**Exercise aim**
For the entries below, repeat exactly each line starting with the one that contains "[211,362,283,392] 7.95 €" and going on through the one that contains "[204,950,290,980] 14.34 €", and no others.

[[ The records open ]]

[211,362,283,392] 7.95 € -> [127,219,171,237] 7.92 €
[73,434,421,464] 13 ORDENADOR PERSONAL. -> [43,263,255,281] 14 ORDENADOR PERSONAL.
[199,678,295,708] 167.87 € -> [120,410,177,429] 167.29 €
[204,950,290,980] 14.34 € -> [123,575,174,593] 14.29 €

[[ The records closed ]]
[[ The records open ]]

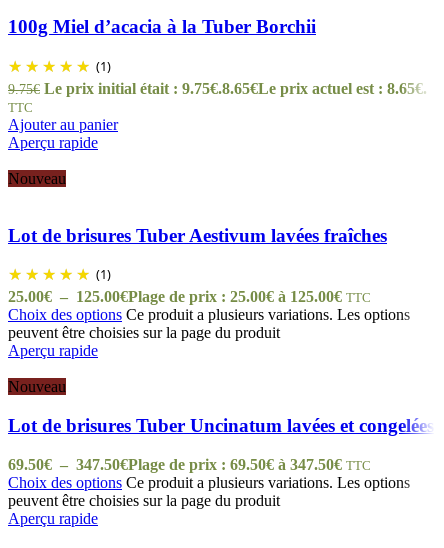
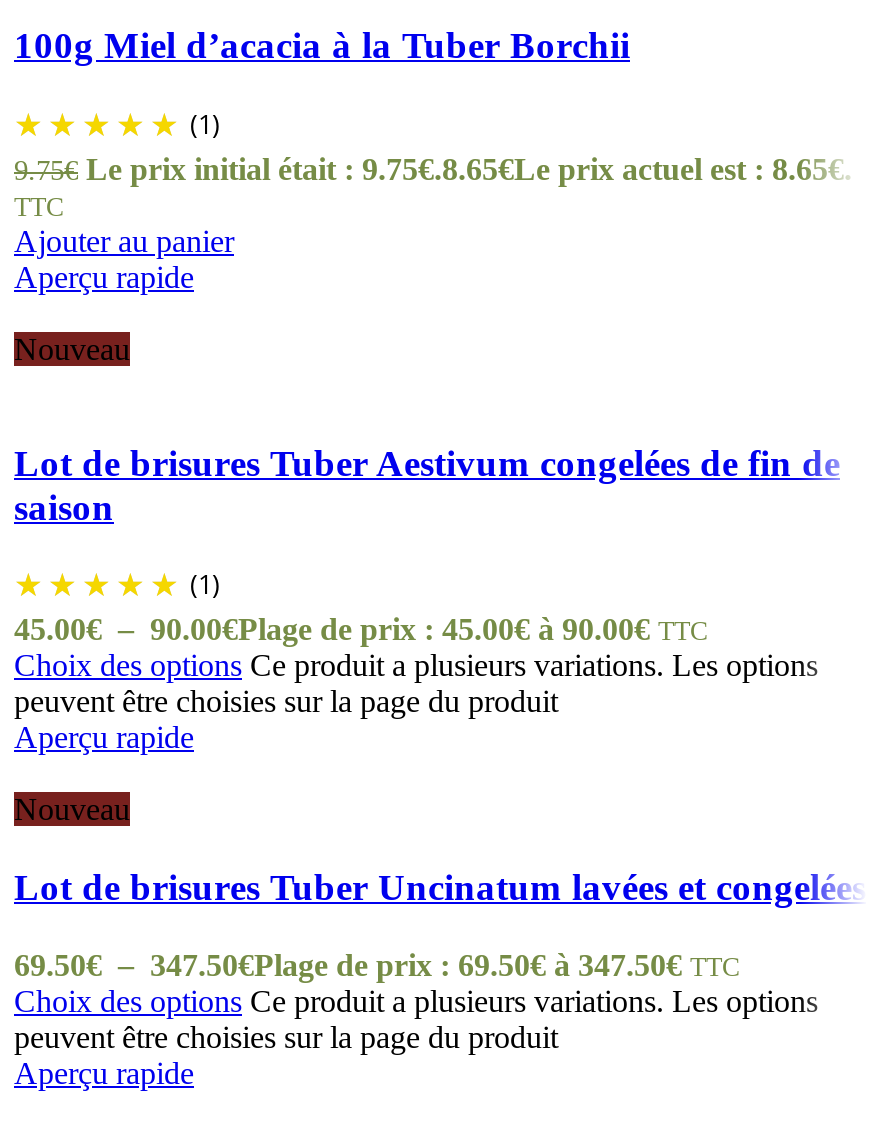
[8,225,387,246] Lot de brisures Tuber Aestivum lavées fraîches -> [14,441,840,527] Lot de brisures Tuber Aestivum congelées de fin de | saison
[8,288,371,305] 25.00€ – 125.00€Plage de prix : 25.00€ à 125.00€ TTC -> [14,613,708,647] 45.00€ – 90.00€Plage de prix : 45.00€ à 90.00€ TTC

[[ The records closed ]]

**Task solution**
[211,362,283,392] 7.95 € -> [127,219,171,237] 7.92 €
[73,434,421,464] 13 ORDENADOR PERSONAL. -> [43,263,255,281] 14 ORDENADOR PERSONAL.
[199,678,295,708] 167.87 € -> [120,410,177,429] 167.29 €
[204,950,290,980] 14.34 € -> [123,575,174,593] 14.29 €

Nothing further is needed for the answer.